┌──

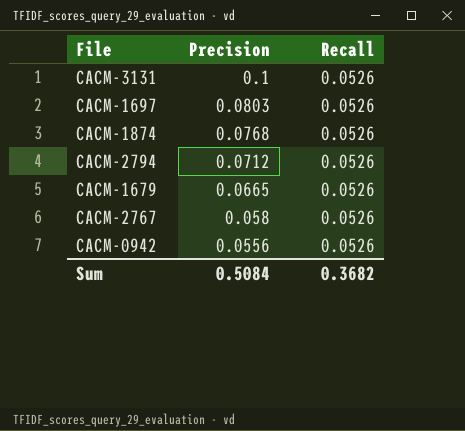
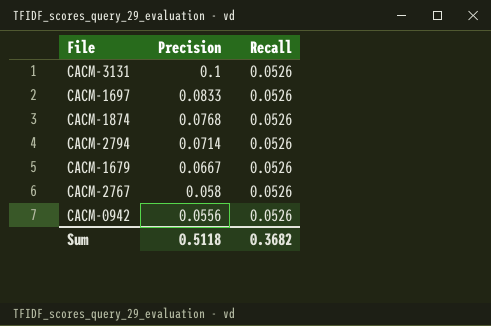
CACM-1697 | Precision: 0.0803 -> 0.0833
CACM-2794 | Precision: 0.0712 -> 0.0714
CACM-1679 | Precision: 0.0665 -> 0.0667
Sum | Precision: 0.5084 -> 0.5118

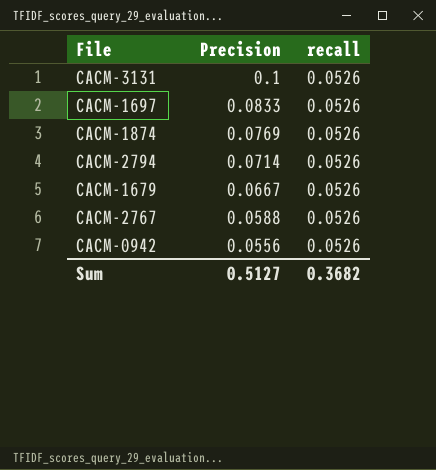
column name: Recall -> recall
CACM-1874 | Precision: 0.0768 -> 0.0769
CACM-2767 | Precision: 0.058 -> 0.0588
Sum | Precision: 0.5118 -> 0.5127

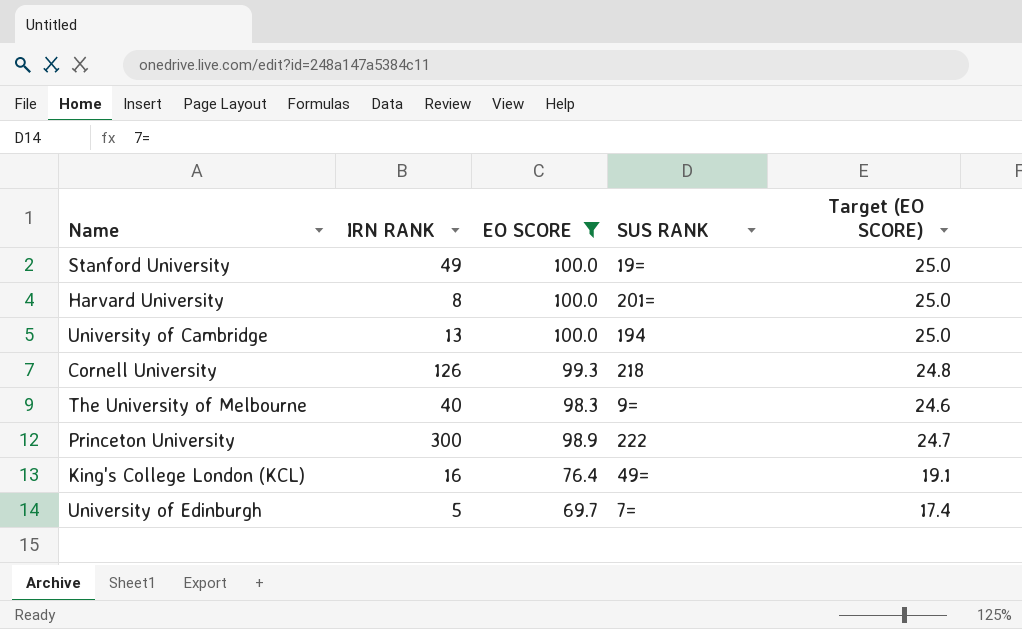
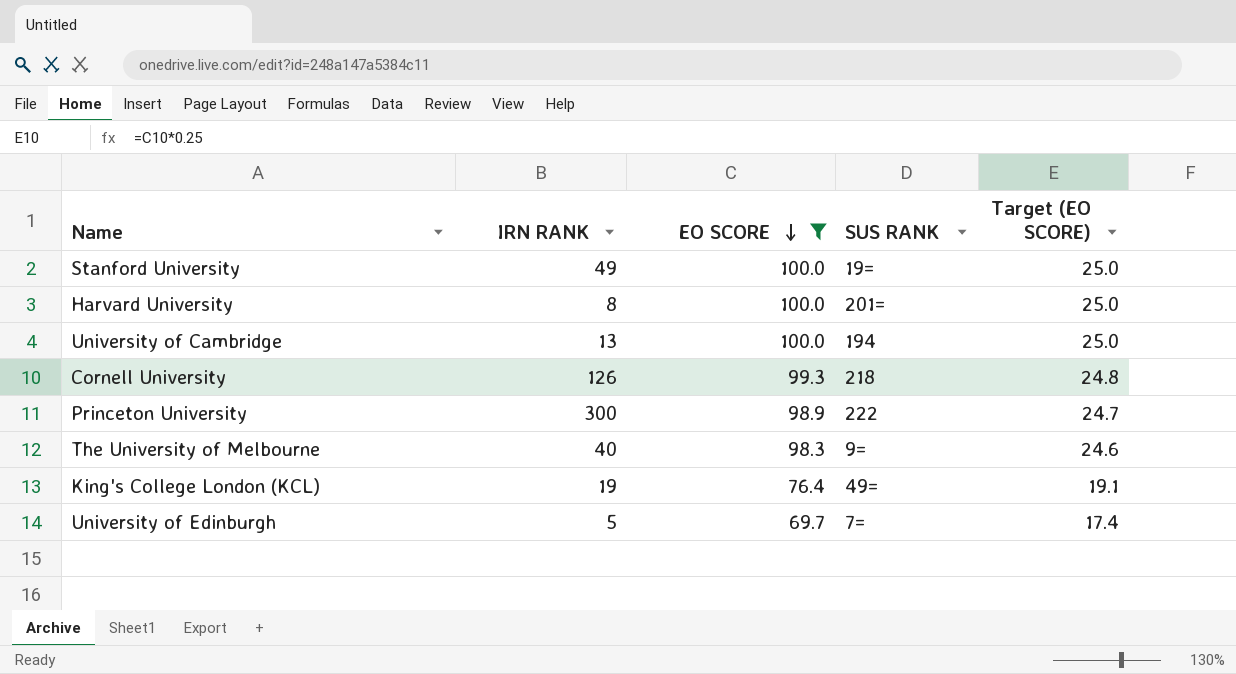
row order: none -> EO SCORE descending
King's College London (KCL) | IRN RANK: 16 -> 19

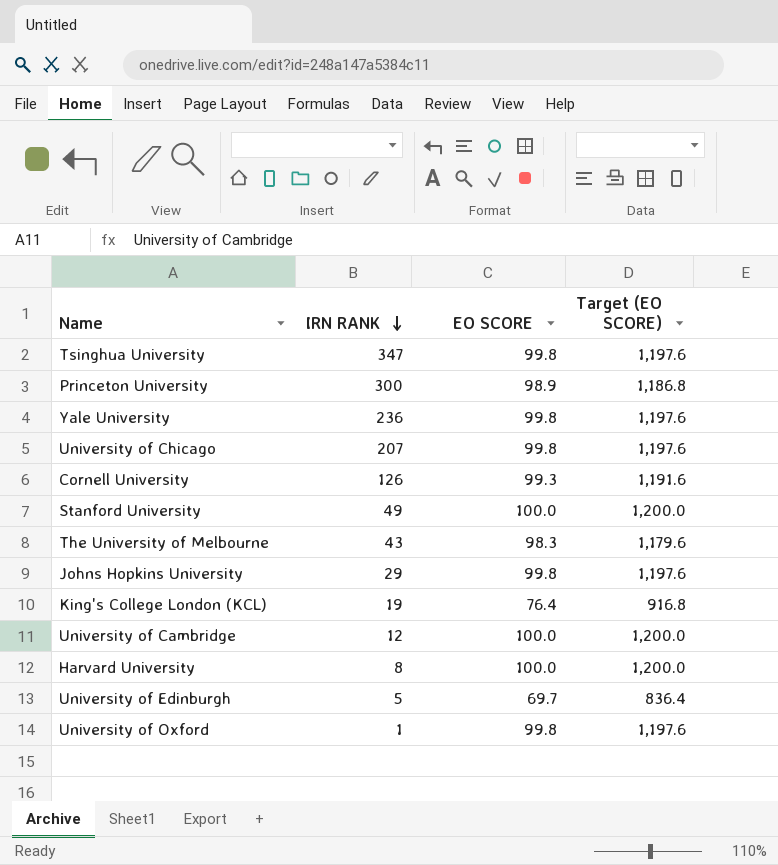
filter: EO SCORE != 99.8 -> none
row order: EO SCORE descending -> IRN RANK descending
column SUS RANK | position: 4 -> none
column Target (EO SCORE) | formula: [EO SCORE] * 0.25 -> [EO SCORE] * 12
The University of Melbourne | IRN RANK: 40 -> 43
University of Cambridge | IRN RANK: 13 -> 12

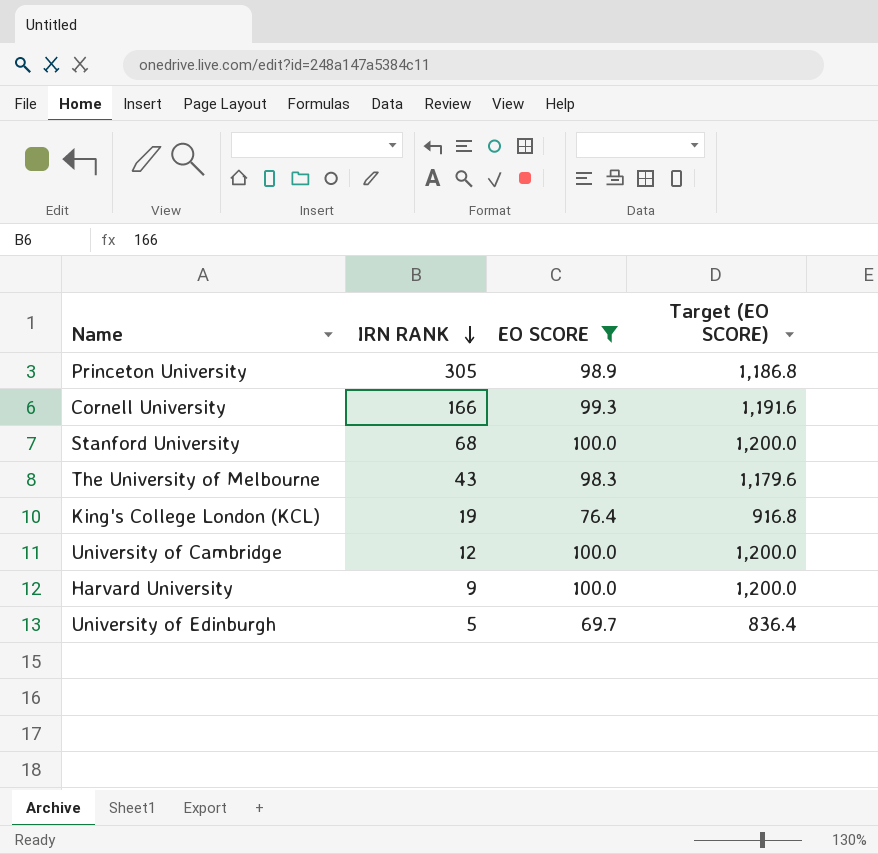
filter: none -> EO SCORE != 99.8
Princeton University | IRN RANK: 300 -> 305
Cornell University | IRN RANK: 126 -> 166
Stanford University | IRN RANK: 49 -> 68
Harvard University | IRN RANK: 8 -> 9

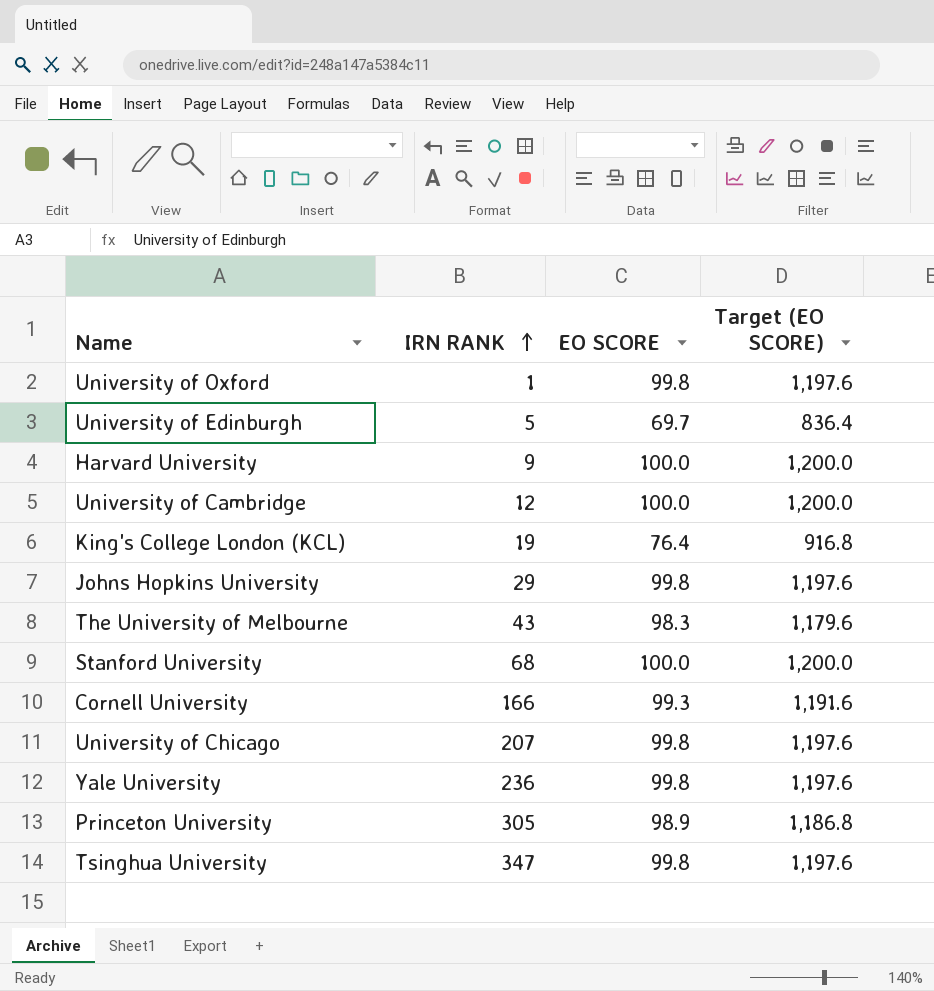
filter: EO SCORE != 99.8 -> none
row order: IRN RANK descending -> IRN RANK ascending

└──

__ACTIVITY__
Output verbatim the lines beginning at the line with "King's College London" and ending at the last line of the material above, inclusive. Do not carry over any pictures.

__TASK OUTPUT__
King's College London (KCL) | IRN RANK: 16 -> 19

filter: EO SCORE != 99.8 -> none
row order: EO SCORE descending -> IRN RANK descending
column SUS RANK | position: 4 -> none
column Target (EO SCORE) | formula: [EO SCORE] * 0.25 -> [EO SCORE] * 12
The University of Melbourne | IRN RANK: 40 -> 43
University of Cambridge | IRN RANK: 13 -> 12

filter: none -> EO SCORE != 99.8
Princeton University | IRN RANK: 300 -> 305
Cornell University | IRN RANK: 126 -> 166
Stanford University | IRN RANK: 49 -> 68
Harvard University | IRN RANK: 8 -> 9

filter: EO SCORE != 99.8 -> none
row order: IRN RANK descending -> IRN RANK ascending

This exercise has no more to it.